“It’s almost exactly two years since I met Dan for the first time, here in LA,” says Forza Horizon design director Ralph Fulton of Playground Games. “We had dinner and we talked about games, about racing games, about car culture and Dan really talked to me about his vision for the Forza franchise.”
He’s talking about Dan Greenawalt, the big wheel down at the Turn 10 cracker factory and the man with the keys to the Forza franchise. We’re tucked away in a room deep in the bowels of Microsoft’s E3 stand. The deafening buzz from outside is still a persistent hum but Fulton doesn’t need to shout.
“It’s gone from strength to strength over the years, and as a developer and a gamer I’ve always been totally aware of it, but Dan just wants more,” he continues. “He wants to broaden what Forza means. He wants to turn car lovers into gamers and gamers into car lovers, and the ambition of that statement really resonated with us, because we set Playground Games up to make racing games that make a difference.”
It’s a statement Greenawalt himself uses regularly but it’s one that’s been a crucial pillar of the Forza franchise. Fulton goes on to explain Greenawalt challenged them to go away and think about what Playground Games could bring to Forza.

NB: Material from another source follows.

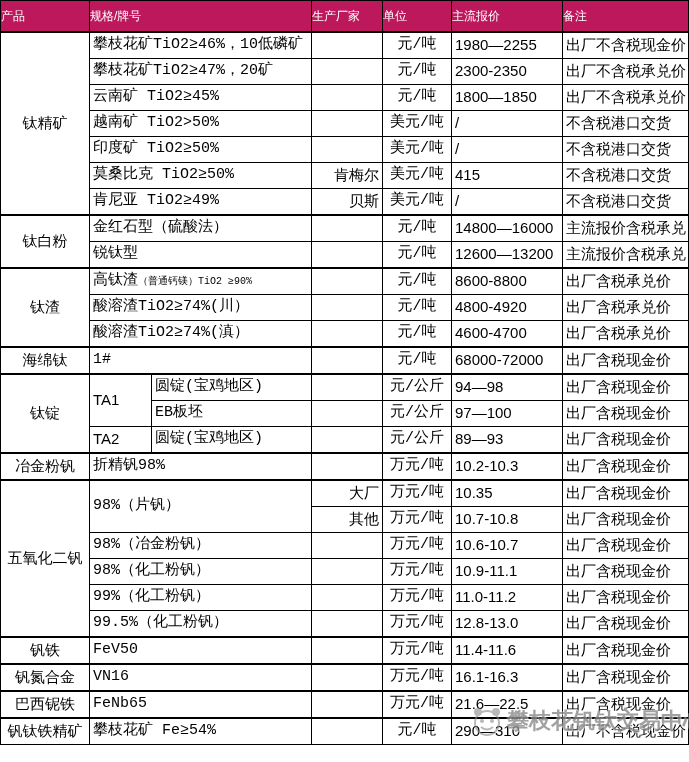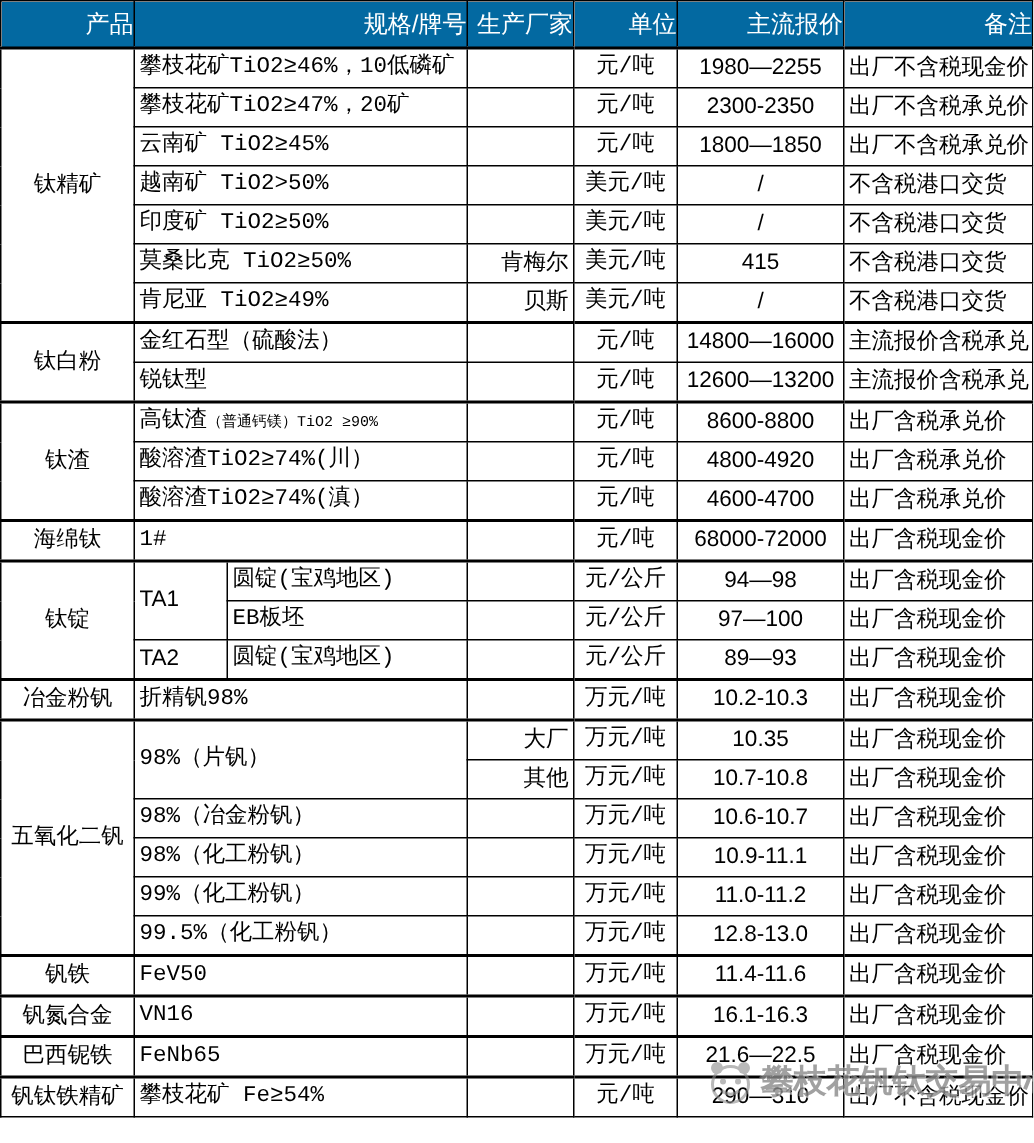"产品" table.price th { background: #0369a1 -> #be185d; font-size: 16px -> 12px; text-align: right -> left }
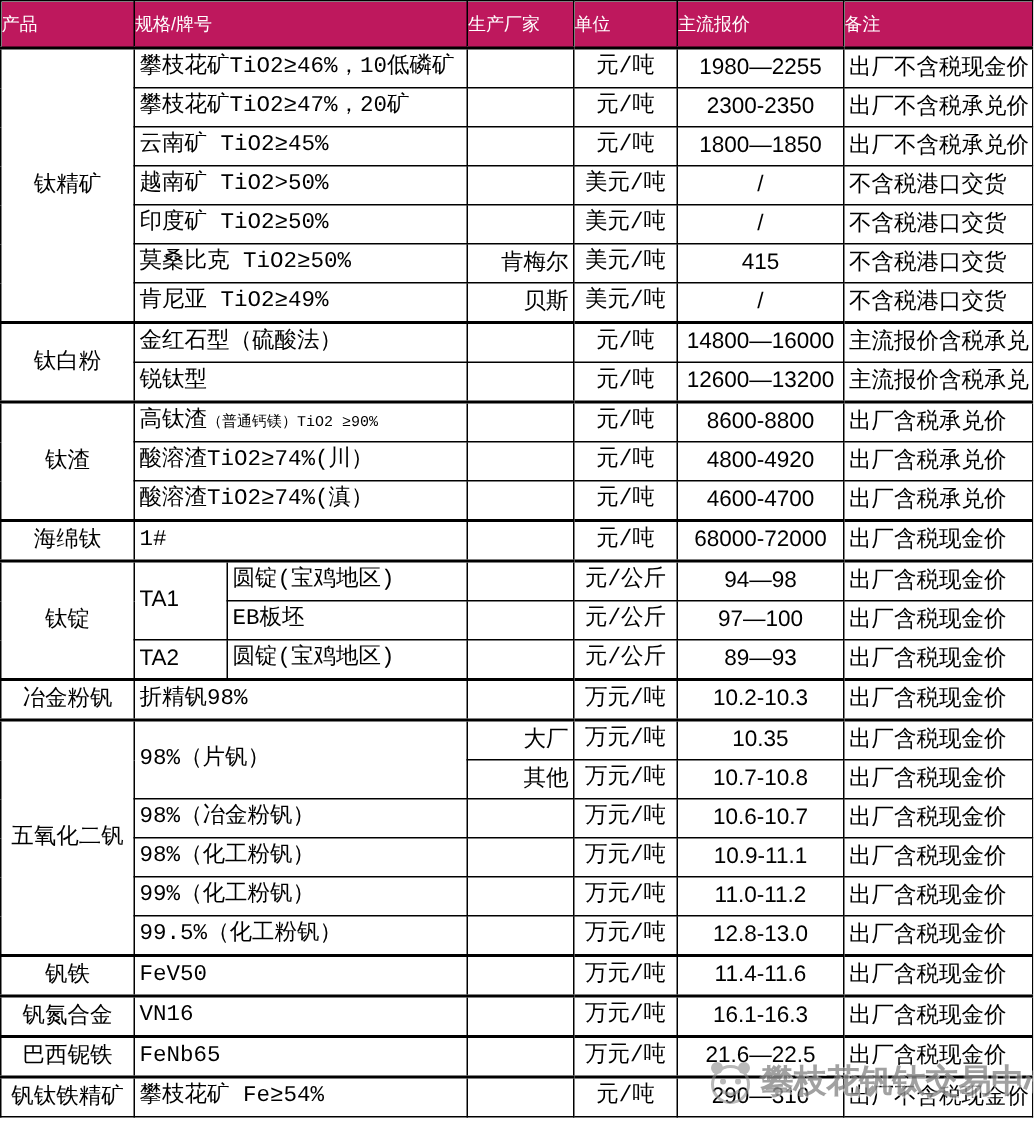"1980—2255" td.price-c { text-align: center -> left }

Forza Motorsport has circuit racing stitched up, so Playground Games looked to the world outside the racetrack.
“We looked at car culture, and we looked at the point where car culture coincides with youth culture,” says Fulton. “We set out to make a place where cars belong, and that’s the Horizon festival. The Horizon festival is the conceptual starting point and the centrepiece of our game.”
“As soon as we created the Horizon festival a lot of things about our game just fell into place. We knew, for example, that we were making an open world game because if the Horizon festival was really this Mecca for car lovers then surely it would be surrounded by the world’s greatest driving roads.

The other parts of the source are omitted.